# Maths hacks

## Handy inequalities

If $$a \geq 0$$ and $$b \geq 0$$ are nonnegative real numbers and if $$p>1$$ and $$q>1$$ are real numbers such that $$\frac{1}{p}+\frac{1}{q}=1$$, then $a b \leq \frac{a^p}{p}+\frac{b^q}{q} .$ Equality holds if and only if $$a^p=b^q$$. $$a=b=2$$ arises a lot in statistics.

My favourite generalisation: If $$0 \leq p_i \leq 1$$ with $$\sum_i p_i=1$$ then $\prod_i a_i^{p_i} \leq \sum_i p_i a_i$ Equality holds if and only if all the $$a_i$$s with non-zero $$p_i$$s are equal.

## exp, sinh, cos etc

Avoid having to integrate by parts twice

Suppose $$f(x)$$ and $$g(x)$$ are functions that are each proportional to their second derivative. These include exponential, circular, and hyperbolic functions. Then the integral of $$f(x) g(x)$$ can be computed in closed form with a moderate amount of work. There's a formula that can compute all these related integrals in one fell swoop. Suppose $f^{\prime \prime}(x)=h f(x)$ and $g^{\prime \prime}(x)=k g(x)$ for constants $$h$$ and $$k$$. …Then $\int f(x) g(x) d x=\frac{1}{h-k}\left(f^{\prime}(x) g(x)-f(x) g^{\prime}(x)\right)+C \text {. }$

## Maclaurin integration

consider the integral $\int e^{x^2} d x$ The most common approach to evaluating this integral is to expand it as a power series and integrate term-by-term, which yields $C+x+\frac{x^3}{3}+\frac{x^5}{10}+\frac{x^7}{42}+\frac{x^9}{216}+\cdots$ as the antiderivative, with $$C$$ as the constant of integration.
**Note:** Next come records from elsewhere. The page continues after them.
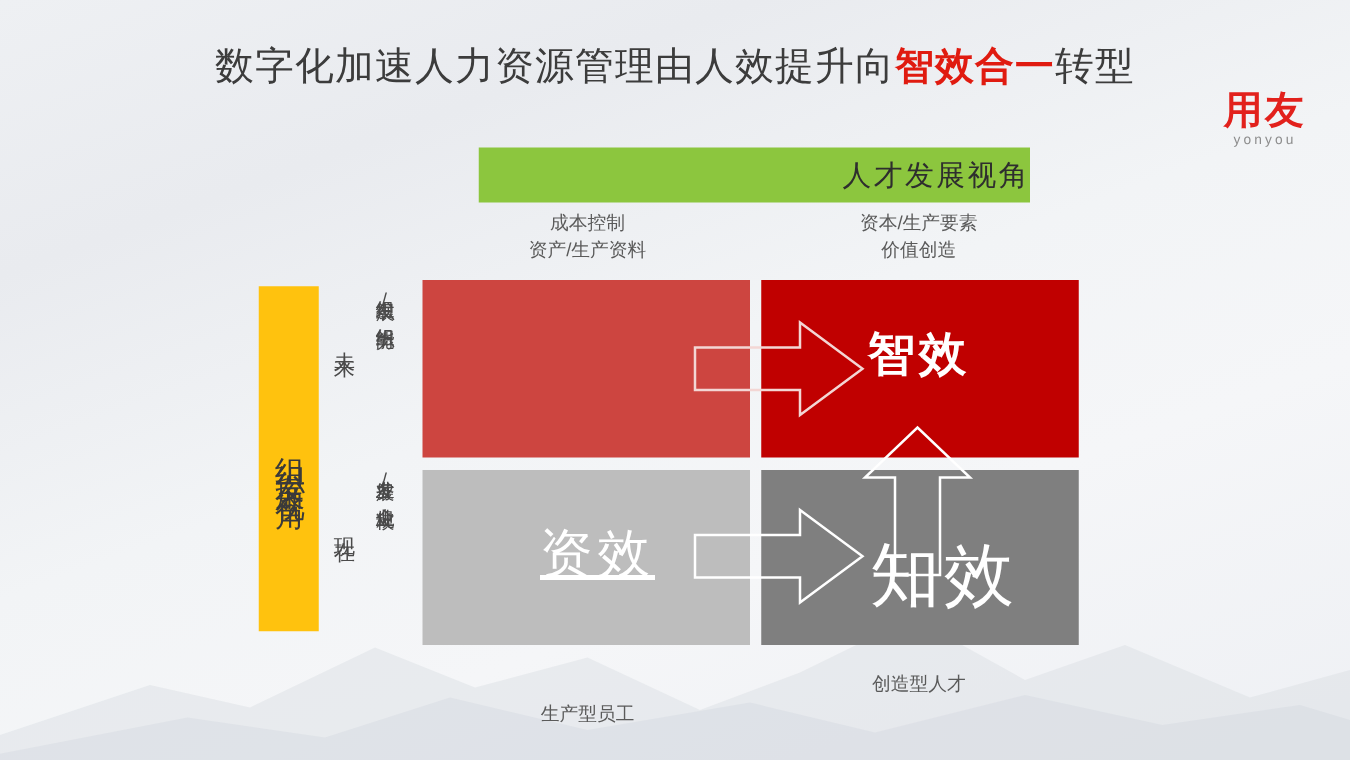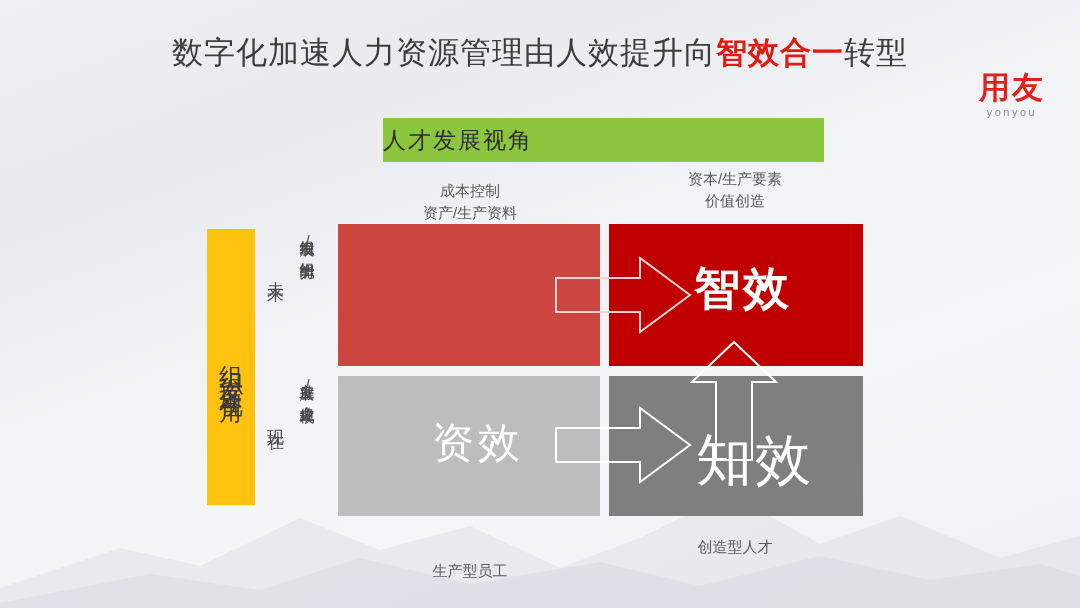--- a/index.html
+++ b/index.html
@@ -69,36 +69,36 @@
   
   .banner {
     position: absolute;
     left: 383px;
     top: 118px;
     width: 441px;
     height: 44px;
     background: #8cc63e;
     display: flex;
     align-items: center;
-    justify-content: flex-start;
+    justify-content: flex-end;
     color: #2e2e2e;
     font-size: 23px;
     letter-spacing: 2px;
   }
   
   .col-head {
     position: absolute;
     top: 168px;
     width: 260px;
     text-align: center;
     color: #5a5a5a;
     font-size: 15px;
     line-height: 22px;
   }
-  .col-head.left  { left: 340px; margin-top: 12px; }
+  .col-head.left  { left: 340px; }
   .col-head.right { left: 605px; }
   
   .col-foot {
     position: absolute;
     top: 538px;
     width: 260px;
     text-align: center;
     color: #5a5a5a;
     font-size: 15px;
   }
@@ -162,22 +162,22 @@
     line-height: 1;
     white-space: nowrap;
   }
   
   .q-tl { left: 338px; top: 224px; width: 262px; height: 142px; background: #cd4540; }
   .q-tr { left: 609px; top: 224px; width: 254px; height: 142px; background: #c00000; }
   .q-bl { left: 338px; top: 376px; width: 262px; height: 140px; background: #bdbdbd; }
   .q-br { left: 609px; top: 376px; width: 254px; height: 140px; background: #7f7f7f; }
 
   .lbl-renxiao { left: 432px; top: 272px; font-size: 44px; letter-spacing: 4px; }
-  .lbl-zhixiao { left: 694px; top: 265px; font-size: 46px; font-weight: bold; letter-spacing: 3px; text-align: center; }
-  .lbl-zixiao  { left: 432px; top: 422px; font-size: 42px; letter-spacing: 4px; }
+  .lbl-zhixiao { left: 694px; top: 265px; font-size: 38px; font-weight: bold; letter-spacing: 3px; text-align: center; }
+  .lbl-zixiao  { left: 432px; top: 422px; font-size: 42px; letter-spacing: 4px; text-decoration: underline; }
   .lbl-zhixiao2{ left: 696px; top: 432px; font-size: 56px; letter-spacing: 3px; }
 
   .arrow-layer {
     position: absolute;
     left: 0; top: 0;
     width: 1080px; height: 608px;
     pointer-events: none;
   }
 </style>
 </head>

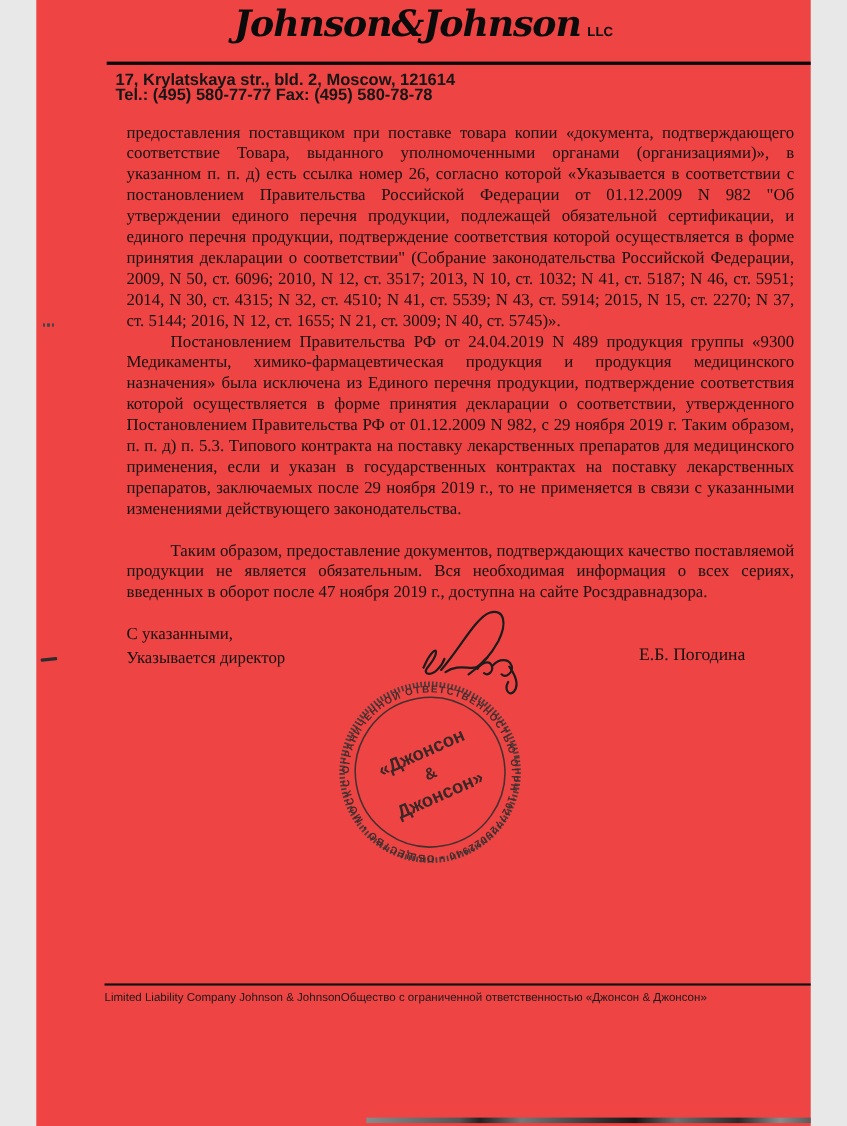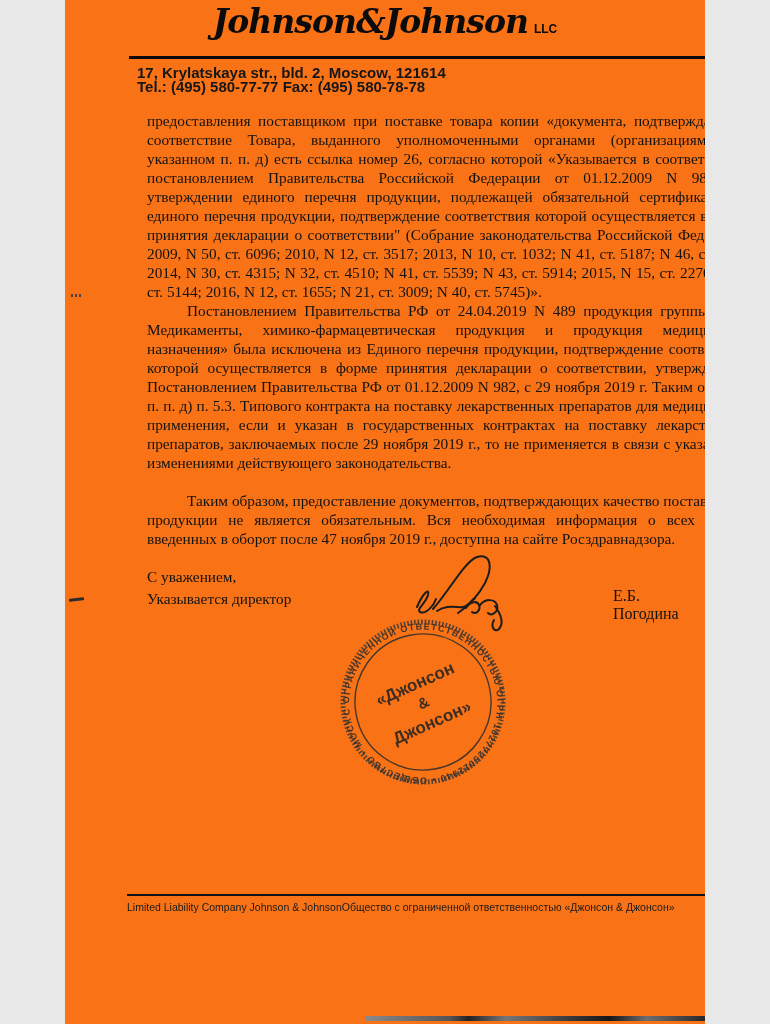--- a/index.html
+++ b/index.html
@@ -1,17 +1,17 @@
 <!DOCTYPE html>
 <html><head>
 <meta charset="utf-8">
 <style>
   html,body{margin:0;padding:0;background:#e8e8e8;}
   .page{
-    position:relative;width:640px;height:1024px;background:#f97316;
+    position:relative;width:704px;height:1024px;background:#ef4444;
     margin:0 auto;overflow:hidden;
     font-family:"Liberation Serif", serif;color:#121212;
   }
   
   .logo-row{position:absolute;top:2px;left:0;right:0;text-align:center;white-space:nowrap;}
   .logo-script{
     font-family:"DejaVu Serif", serif;font-style:italic;font-weight:700;
     font-size:33px;letter-spacing:-1px;color:#0b0b0b;
   }
   .logo-suffix{
@@ -75,21 +75,21 @@
     </div>
   </div>
 
   <div class="body-text">
     <p><span>предоставления поставщиком при поставке товара копии «документа, подтверждающего соответствие Товара, выданного уполномоченными органами (организациями)», в указанном п. п. д) есть ссылка номер 26, согласно которой </span><span class="it">«Указывается в соответствии с постановлением Правительства Российской Федерации от 01.12.2009 N 982 "Об утверждении единого перечня продукции, подлежащей обязательной сертификации, и единого перечня продукции, подтверждение соответствия которой осуществляется в форме принятия декларации о соответствии" (Собрание законодательства Российской Федерации, 2009, N 50, ст. 6096; 2010, N 12, ст. 3517; 2013, N 10, ст. 1032; N 41, ст. 5187; N 46, ст. 5951; 2014, N 30, ст. 4315; N 32, ст. 4510; N 41, ст. 5539; N 43, ст. 5914; 2015, N 15, ст. 2270; N 37, ст. 5144; 2016, N 12, ст. 1655; N 21, ст. 3009; N 40, ст. 5745)».</span></p>
     <p class="p-indent">Постановлением Правительства РФ от 24.04.2019 N 489 продукция группы «9300 Медикаменты, химико-фармацевтическая продукция и продукция медицинского назначения» была исключена из Единого перечня продукции, подтверждение соответствия которой осуществляется в форме принятия декларации о соответствии, утвержденного Постановлением Правительства РФ от 01.12.2009 N 982, с 29 ноября 2019 г. Таким образом, п. п. д) п. 5.3. Типового контракта на поставку лекарственных препаратов для медицинского применения, если и указан в государственных контрактах на поставку лекарственных препаратов, заключаемых после 29 ноября 2019 г., то не применяется в связи с указанными изменениями действующего законодательства.</p>
     <p class="p-indent gap-before">Таким образом, предоставление документов, подтверждающих качество поставляемой продукции не является обязательным. Вся необходимая информация о всех сериях, введенных в оборот после 47 ноября 2019 г., доступна на сайте Росздравнадзора.</p>
   </div>
 
   <div class="closing">
-    <div>С уважением,</div>
+    <div>С указанными,</div>
     <div>Указывается директор</div>
   </div>
 
   <svg class="signature-svg" width="125" height="85" viewBox="0 0 125 85">
     <g fill="none" stroke="#1c1c1c" stroke-width="2" stroke-linecap="round">
       <path d="M14,56 C20,42 27,36 25,44 C23,52 13,58 17,61 C23,64 31,54 33,48"></path>
       <path d="M30,58 C46,40 62,10 74,6 C88,2 90,16 82,32 C75,45 64,56 55,62"></path>
       <path d="M34,60 C44,53 54,57 60,56 C66,55 68,49 72,47"></path>
       <path d="M63,57 C67,51 74,49 76,54 C78,59 73,64 69,61"></path>
       <path d="M77,54 C83,47 92,48 94,54 C96,60 89,66 85,62"></path>

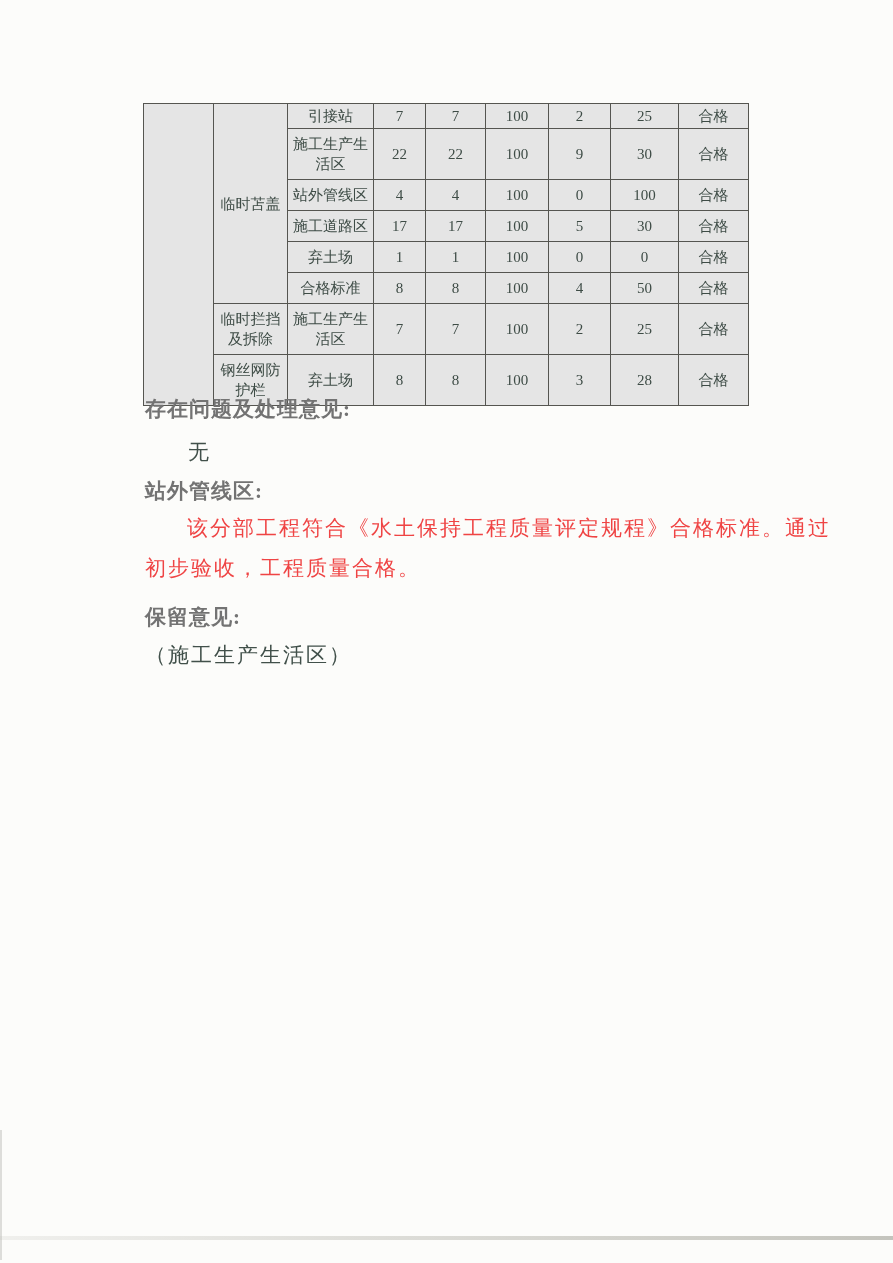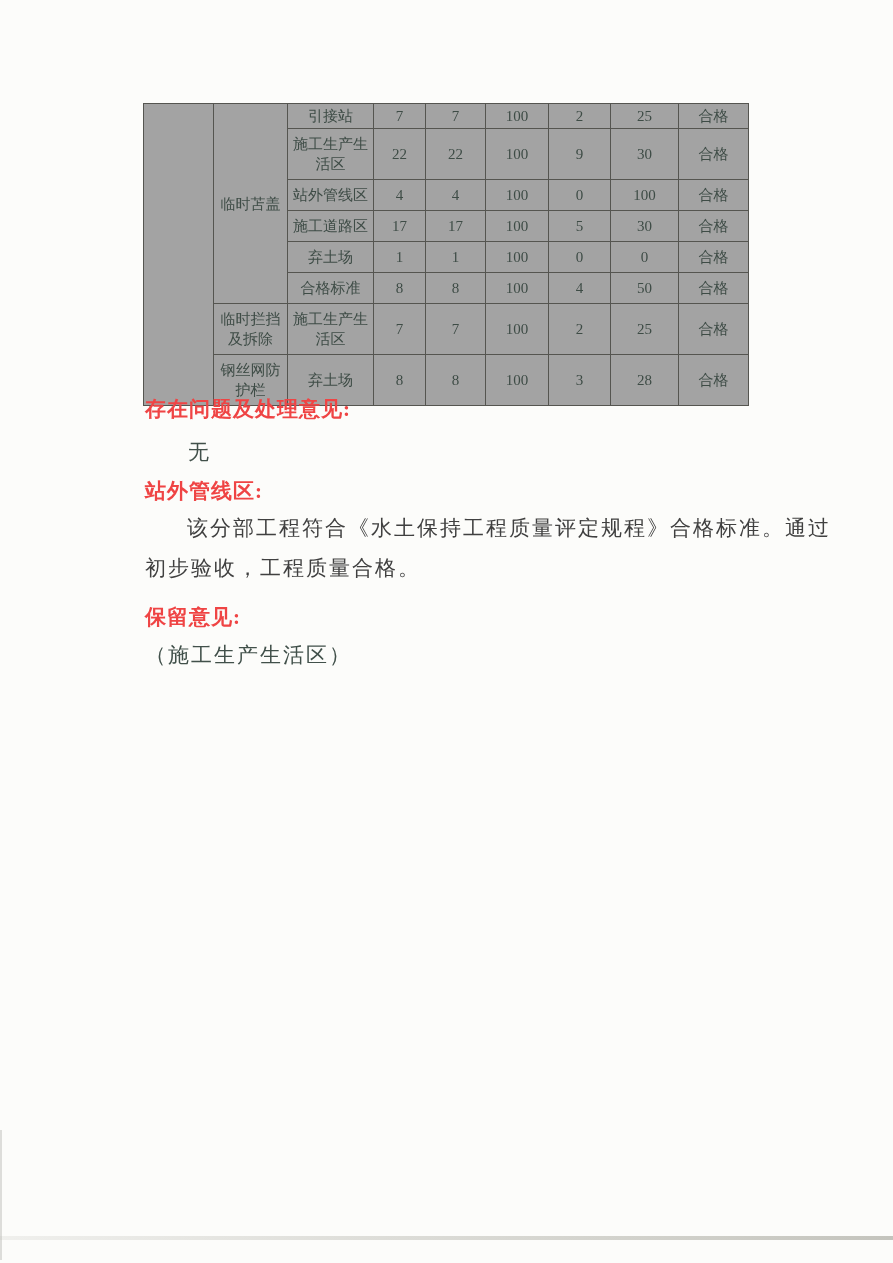--- a/index.html
+++ b/index.html
@@ -22,60 +22,60 @@
     table-layout: fixed;
     font-size: 15px;
     color: #3e4c46;
   }
   .insp-table td {
     border: 1px solid #555550;
     text-align: center;
     vertical-align: middle;
     padding: 2px 3px;
     line-height: 20px;
-    background: #a3a3a3;
+    background: #e5e5e5;
   }
   .col-a { width: 63px; }
   .col-b { width: 67px; margin-left: 7px; }
   .col-c { width: 79px; }
   .col-d { width: 45px; }
   .col-e { width: 53px; }
   .col-f { width: 56px; }
   .col-g { width: 55px; }
   .col-h { width: 61px; }
   .col-i { width: 63px; }
   .rh-s  { height: 26px; }
   .rh-m  { height: 46px; }
 
   
   .sec-heading {
     position: absolute;
     left: 145px;
     font-size: 21px;
     font-weight: bold;
     letter-spacing: 1px;
-    color: #ef4444;
+    color: #737373;
     white-space: nowrap;
   }
   .sec-body {
     position: absolute;
     font-size: 21px;
     letter-spacing: 2px;
     color: #41504a;
     white-space: nowrap;
   }
   .sec-paragraph {
     position: absolute;
     left: 145px;
     width: 700px;
     font-size: 21px;
     letter-spacing: 2px;
     line-height: 40px;
     text-indent: 2em;
-    color: #404040;
+    color: #ef4444;
     white-space: normal;
   }
 
   
   .scan-shadow-bottom {
     position: absolute;
     left: 0;
     top: 1236px;
     width: 893px;
     height: 4px;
Maclaurin Integration is an alternative solution by series (although not a power series, since it involves the function itself in the solution) that eliminates the nuisance of calculation completely.

…the formula is simply: $\int f(x) d x=-\sum_{u=0}^{\infty}\left(\frac{d^u}{d x^u}(x f(x)) \sum_{n=0}^{\infty} \frac{(1-x)^{n+u+1}}{\prod_{v=1}^{u+1}(n+v)}\right)+C,$ where $$C$$ is the constant of integration.…

This formula is valid only if: 1. $$f(x)$$ is defined on the domain $$(0,2)$$, 2. $$f(x)$$ is continuous on $$(0,2)$$, and 3. $$x f(x)$$ has derivatives of all orders on $$(0,2)$$.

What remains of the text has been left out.